Stored entries
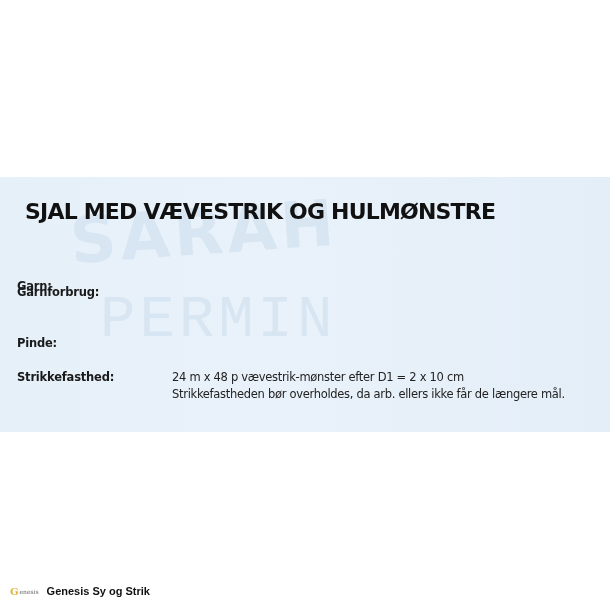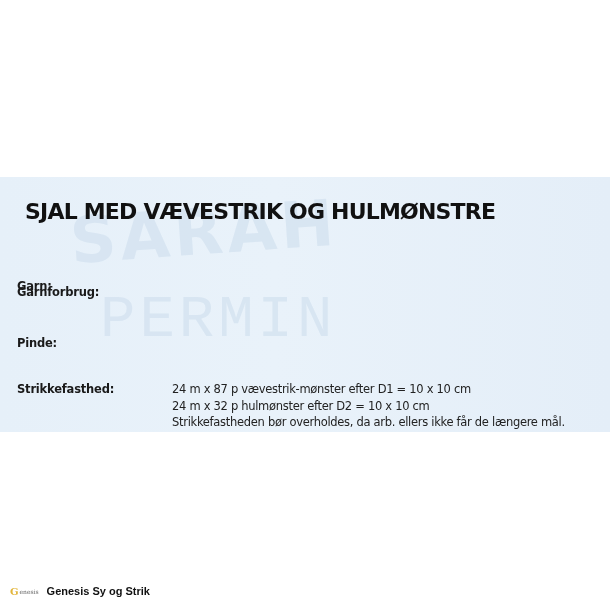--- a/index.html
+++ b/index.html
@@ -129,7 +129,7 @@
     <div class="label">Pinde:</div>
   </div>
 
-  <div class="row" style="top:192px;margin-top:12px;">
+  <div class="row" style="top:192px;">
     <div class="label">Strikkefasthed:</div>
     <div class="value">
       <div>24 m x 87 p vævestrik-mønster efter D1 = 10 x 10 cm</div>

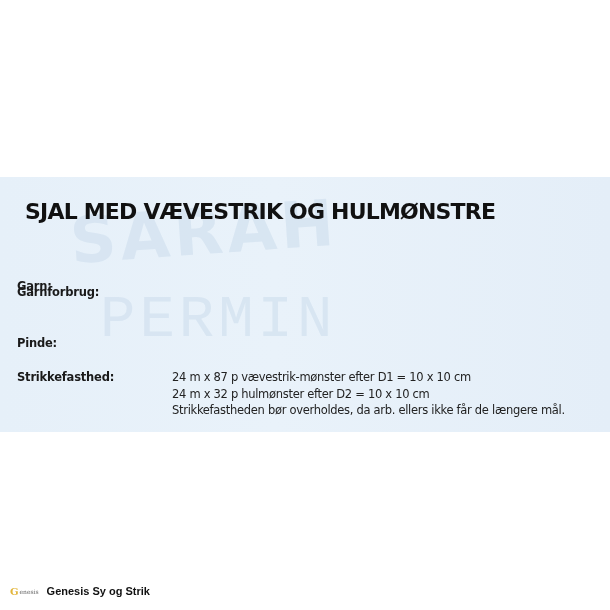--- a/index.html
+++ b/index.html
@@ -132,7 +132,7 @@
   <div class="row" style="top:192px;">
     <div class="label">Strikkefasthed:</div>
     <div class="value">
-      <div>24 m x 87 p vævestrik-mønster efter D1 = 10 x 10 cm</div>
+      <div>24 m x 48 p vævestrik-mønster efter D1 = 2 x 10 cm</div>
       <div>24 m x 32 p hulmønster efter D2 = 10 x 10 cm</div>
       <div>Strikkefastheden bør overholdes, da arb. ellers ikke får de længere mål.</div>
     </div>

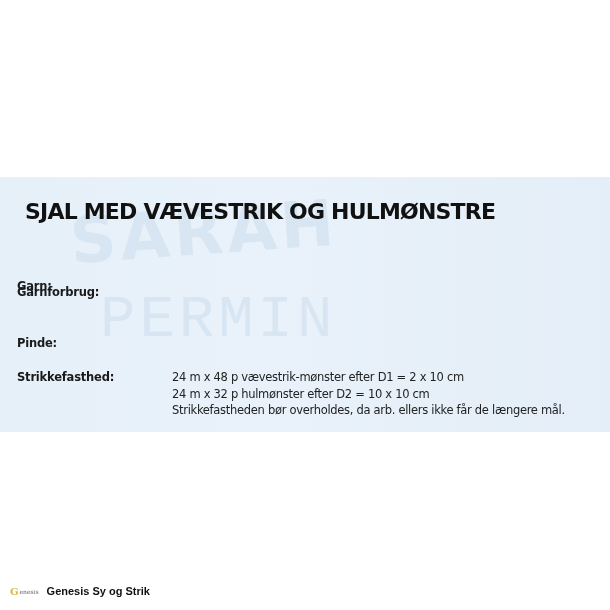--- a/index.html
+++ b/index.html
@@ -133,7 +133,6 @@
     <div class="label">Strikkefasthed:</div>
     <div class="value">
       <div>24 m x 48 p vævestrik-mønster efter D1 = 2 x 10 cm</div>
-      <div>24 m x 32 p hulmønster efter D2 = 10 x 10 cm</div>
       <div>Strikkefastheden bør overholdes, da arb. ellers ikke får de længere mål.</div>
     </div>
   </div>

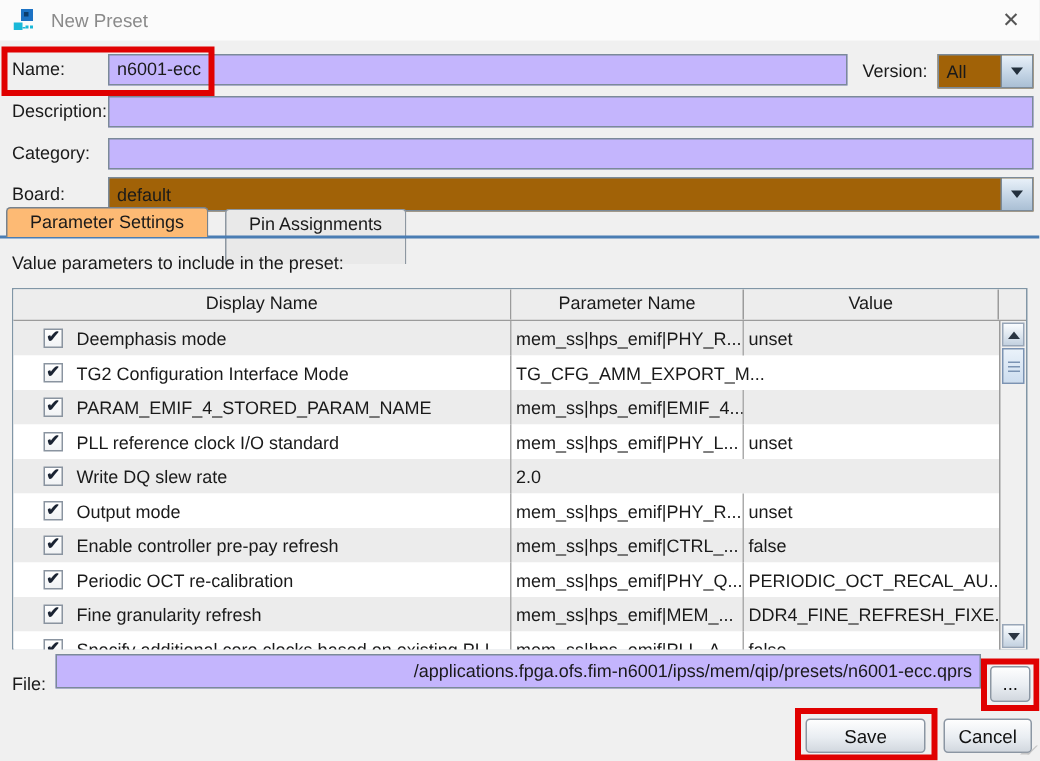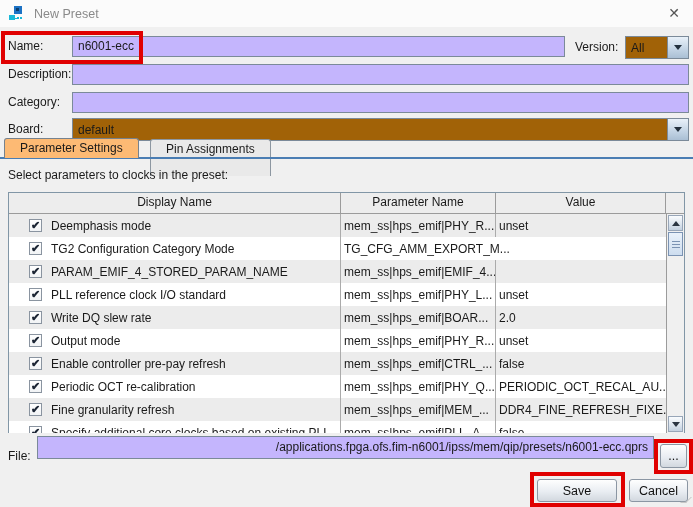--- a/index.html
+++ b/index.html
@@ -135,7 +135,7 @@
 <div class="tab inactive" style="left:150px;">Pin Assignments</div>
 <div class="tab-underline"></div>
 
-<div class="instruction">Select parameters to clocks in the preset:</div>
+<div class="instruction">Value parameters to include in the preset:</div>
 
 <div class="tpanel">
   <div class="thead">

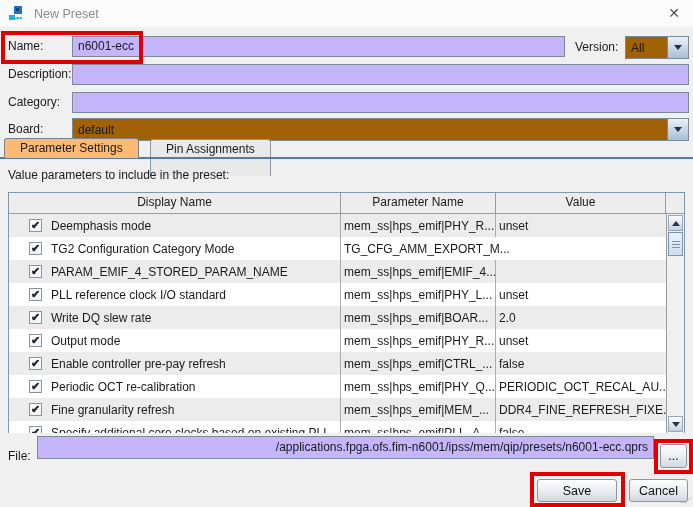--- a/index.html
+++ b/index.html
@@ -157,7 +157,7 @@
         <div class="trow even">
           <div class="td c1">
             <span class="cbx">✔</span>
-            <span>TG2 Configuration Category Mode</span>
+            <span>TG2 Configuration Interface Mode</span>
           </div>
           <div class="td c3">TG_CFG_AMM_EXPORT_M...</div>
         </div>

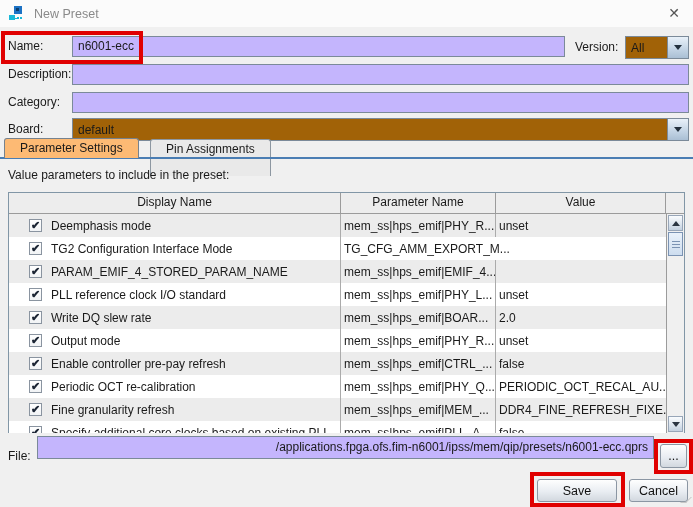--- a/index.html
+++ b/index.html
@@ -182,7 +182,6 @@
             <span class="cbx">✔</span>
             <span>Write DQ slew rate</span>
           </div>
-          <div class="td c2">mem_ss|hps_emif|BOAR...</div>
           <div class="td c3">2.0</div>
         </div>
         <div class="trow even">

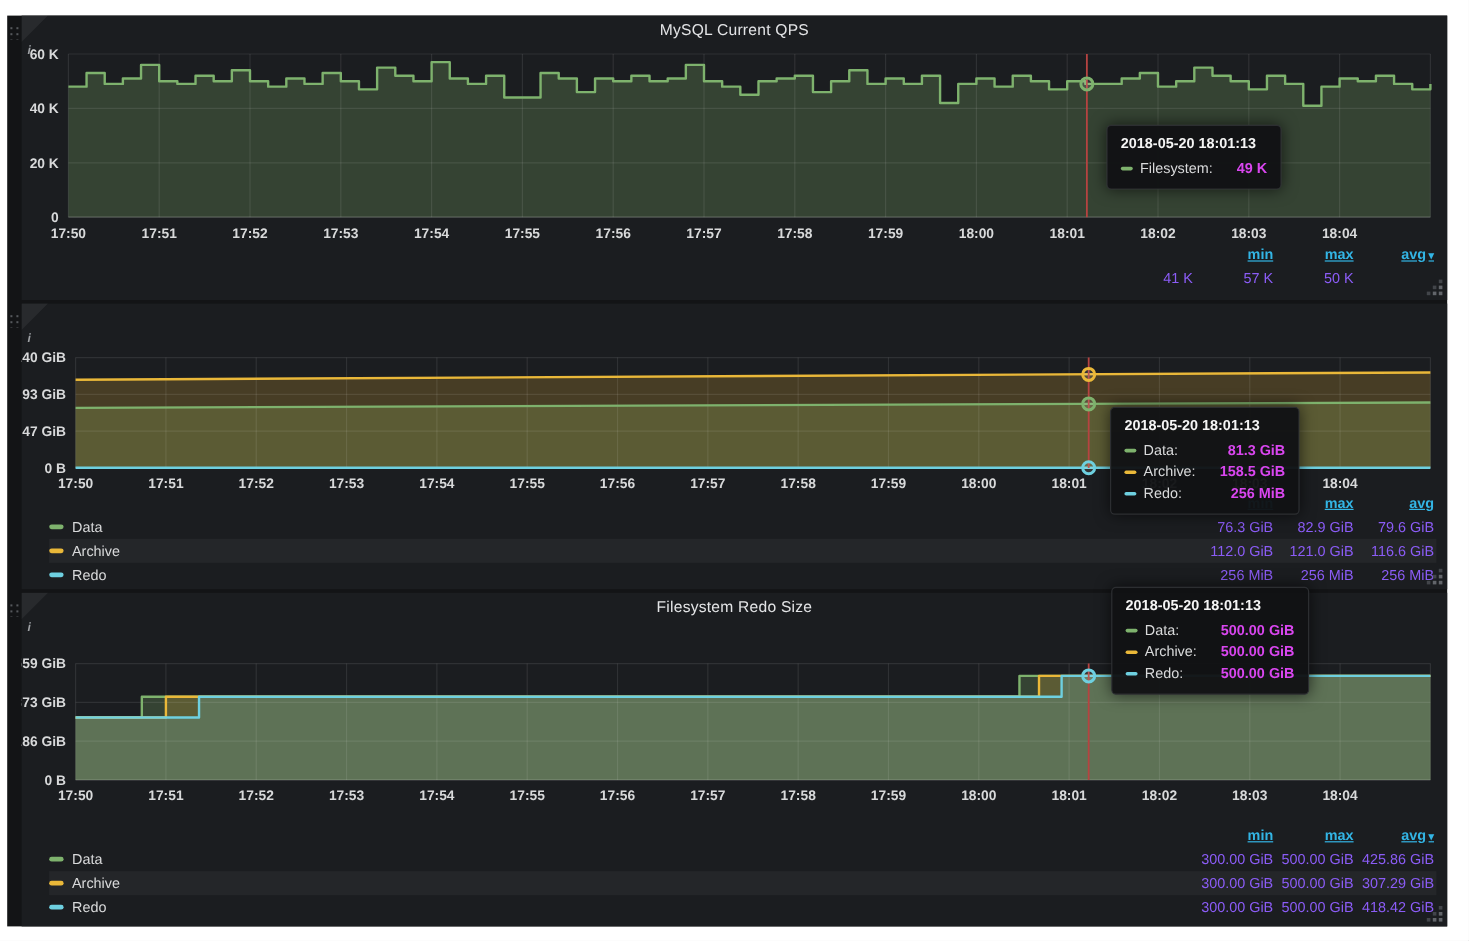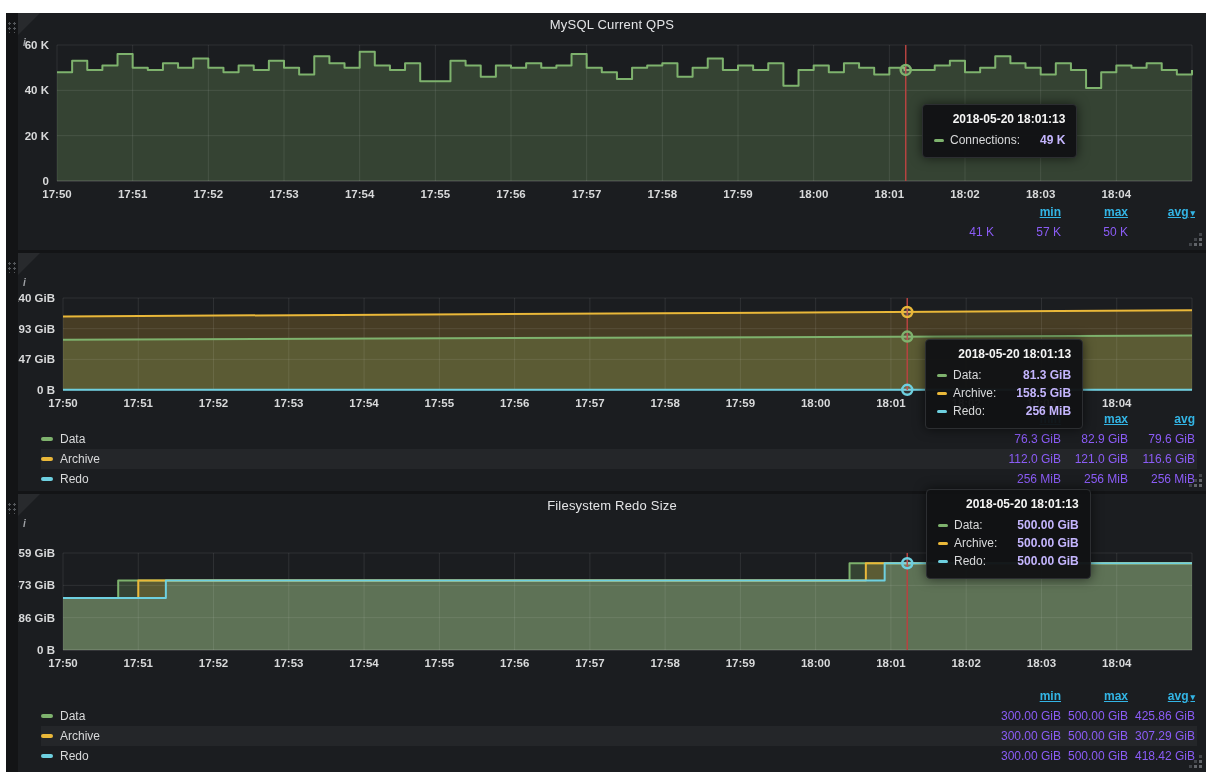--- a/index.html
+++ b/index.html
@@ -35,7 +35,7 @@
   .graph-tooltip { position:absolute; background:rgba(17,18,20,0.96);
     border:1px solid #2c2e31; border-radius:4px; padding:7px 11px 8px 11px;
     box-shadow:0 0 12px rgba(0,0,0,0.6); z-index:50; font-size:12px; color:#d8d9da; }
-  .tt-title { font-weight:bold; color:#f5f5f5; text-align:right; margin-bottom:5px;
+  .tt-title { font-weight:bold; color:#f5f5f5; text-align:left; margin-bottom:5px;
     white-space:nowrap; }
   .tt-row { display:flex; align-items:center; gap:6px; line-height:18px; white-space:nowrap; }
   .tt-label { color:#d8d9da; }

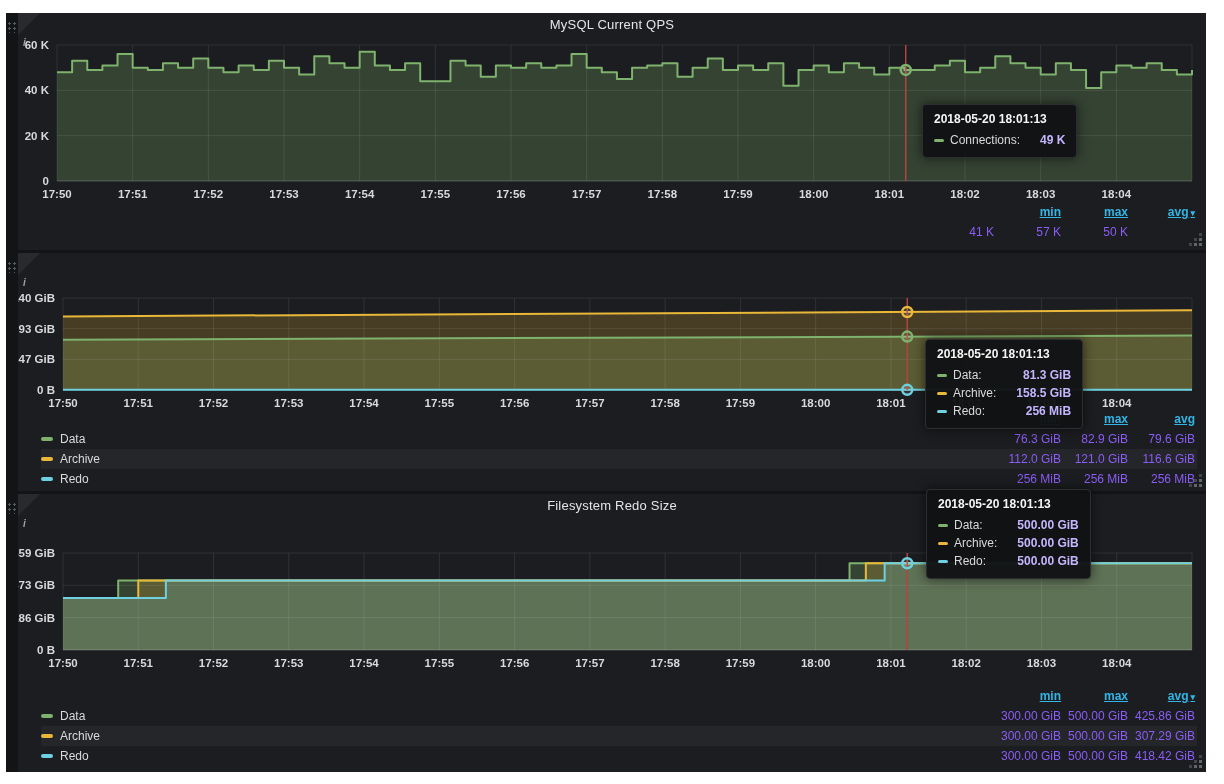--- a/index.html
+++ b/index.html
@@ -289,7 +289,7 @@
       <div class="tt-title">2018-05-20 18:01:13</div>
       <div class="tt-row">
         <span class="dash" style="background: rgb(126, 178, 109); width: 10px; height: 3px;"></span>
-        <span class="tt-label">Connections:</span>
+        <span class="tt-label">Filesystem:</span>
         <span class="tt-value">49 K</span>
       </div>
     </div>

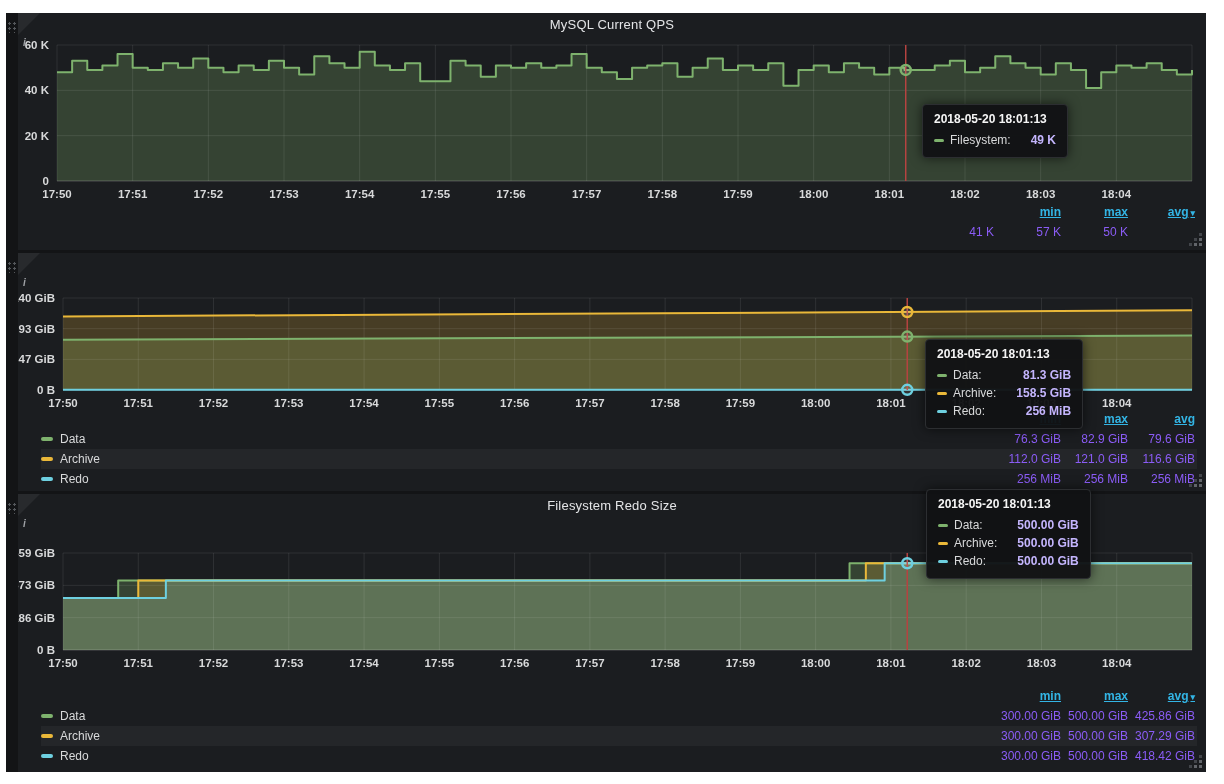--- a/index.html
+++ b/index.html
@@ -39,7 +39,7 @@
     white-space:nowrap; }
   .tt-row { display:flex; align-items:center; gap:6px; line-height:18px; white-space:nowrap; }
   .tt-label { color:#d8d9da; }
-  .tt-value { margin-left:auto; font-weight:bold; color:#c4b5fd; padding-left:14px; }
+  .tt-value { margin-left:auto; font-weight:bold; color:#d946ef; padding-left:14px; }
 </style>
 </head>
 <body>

Requirement:
Exact repetition of all the records is required, with the pictures excluded.

Task solution:
--- a/index.html
+++ b/index.html
@@ -129,7 +129,7 @@
     <div class="label">Pinde:</div>
   </div>
 
-  <div class="row" style="top:192px;margin-top:12px;">
+  <div class="row" style="top:192px;">
     <div class="label">Strikkefasthed:</div>
     <div class="value">
       <div>24 m x 87 p vævestrik-mønster efter D1 = 10 x 10 cm</div>

--- a/index.html
+++ b/index.html
@@ -132,7 +132,7 @@
   <div class="row" style="top:192px;">
     <div class="label">Strikkefasthed:</div>
     <div class="value">
-      <div>24 m x 87 p vævestrik-mønster efter D1 = 10 x 10 cm</div>
+      <div>24 m x 48 p vævestrik-mønster efter D1 = 2 x 10 cm</div>
       <div>24 m x 32 p hulmønster efter D2 = 10 x 10 cm</div>
       <div>Strikkefastheden bør overholdes, da arb. ellers ikke får de længere mål.</div>
     </div>

--- a/index.html
+++ b/index.html
@@ -133,7 +133,6 @@
     <div class="label">Strikkefasthed:</div>
     <div class="value">
       <div>24 m x 48 p vævestrik-mønster efter D1 = 2 x 10 cm</div>
-      <div>24 m x 32 p hulmønster efter D2 = 10 x 10 cm</div>
       <div>Strikkefastheden bør overholdes, da arb. ellers ikke får de længere mål.</div>
     </div>
   </div>

--- a/index.html
+++ b/index.html
@@ -135,7 +135,7 @@
 <div class="tab inactive" style="left:150px;">Pin Assignments</div>
 <div class="tab-underline"></div>
 
-<div class="instruction">Select parameters to clocks in the preset:</div>
+<div class="instruction">Value parameters to include in the preset:</div>
 
 <div class="tpanel">
   <div class="thead">

--- a/index.html
+++ b/index.html
@@ -157,7 +157,7 @@
         <div class="trow even">
           <div class="td c1">
             <span class="cbx">✔</span>
-            <span>TG2 Configuration Category Mode</span>
+            <span>TG2 Configuration Interface Mode</span>
           </div>
           <div class="td c3">TG_CFG_AMM_EXPORT_M...</div>
         </div>

--- a/index.html
+++ b/index.html
@@ -182,7 +182,6 @@
             <span class="cbx">✔</span>
             <span>Write DQ slew rate</span>
           </div>
-          <div class="td c2">mem_ss|hps_emif|BOAR...</div>
           <div class="td c3">2.0</div>
         </div>
         <div class="trow even">

--- a/index.html
+++ b/index.html
@@ -35,7 +35,7 @@
   .graph-tooltip { position:absolute; background:rgba(17,18,20,0.96);
     border:1px solid #2c2e31; border-radius:4px; padding:7px 11px 8px 11px;
     box-shadow:0 0 12px rgba(0,0,0,0.6); z-index:50; font-size:12px; color:#d8d9da; }
-  .tt-title { font-weight:bold; color:#f5f5f5; text-align:right; margin-bottom:5px;
+  .tt-title { font-weight:bold; color:#f5f5f5; text-align:left; margin-bottom:5px;
     white-space:nowrap; }
   .tt-row { display:flex; align-items:center; gap:6px; line-height:18px; white-space:nowrap; }
   .tt-label { color:#d8d9da; }

--- a/index.html
+++ b/index.html
@@ -289,7 +289,7 @@
       <div class="tt-title">2018-05-20 18:01:13</div>
       <div class="tt-row">
         <span class="dash" style="background: rgb(126, 178, 109); width: 10px; height: 3px;"></span>
-        <span class="tt-label">Connections:</span>
+        <span class="tt-label">Filesystem:</span>
         <span class="tt-value">49 K</span>
       </div>
     </div>

--- a/index.html
+++ b/index.html
@@ -39,7 +39,7 @@
     white-space:nowrap; }
   .tt-row { display:flex; align-items:center; gap:6px; line-height:18px; white-space:nowrap; }
   .tt-label { color:#d8d9da; }
-  .tt-value { margin-left:auto; font-weight:bold; color:#c4b5fd; padding-left:14px; }
+  .tt-value { margin-left:auto; font-weight:bold; color:#d946ef; padding-left:14px; }
 </style>
 </head>
 <body>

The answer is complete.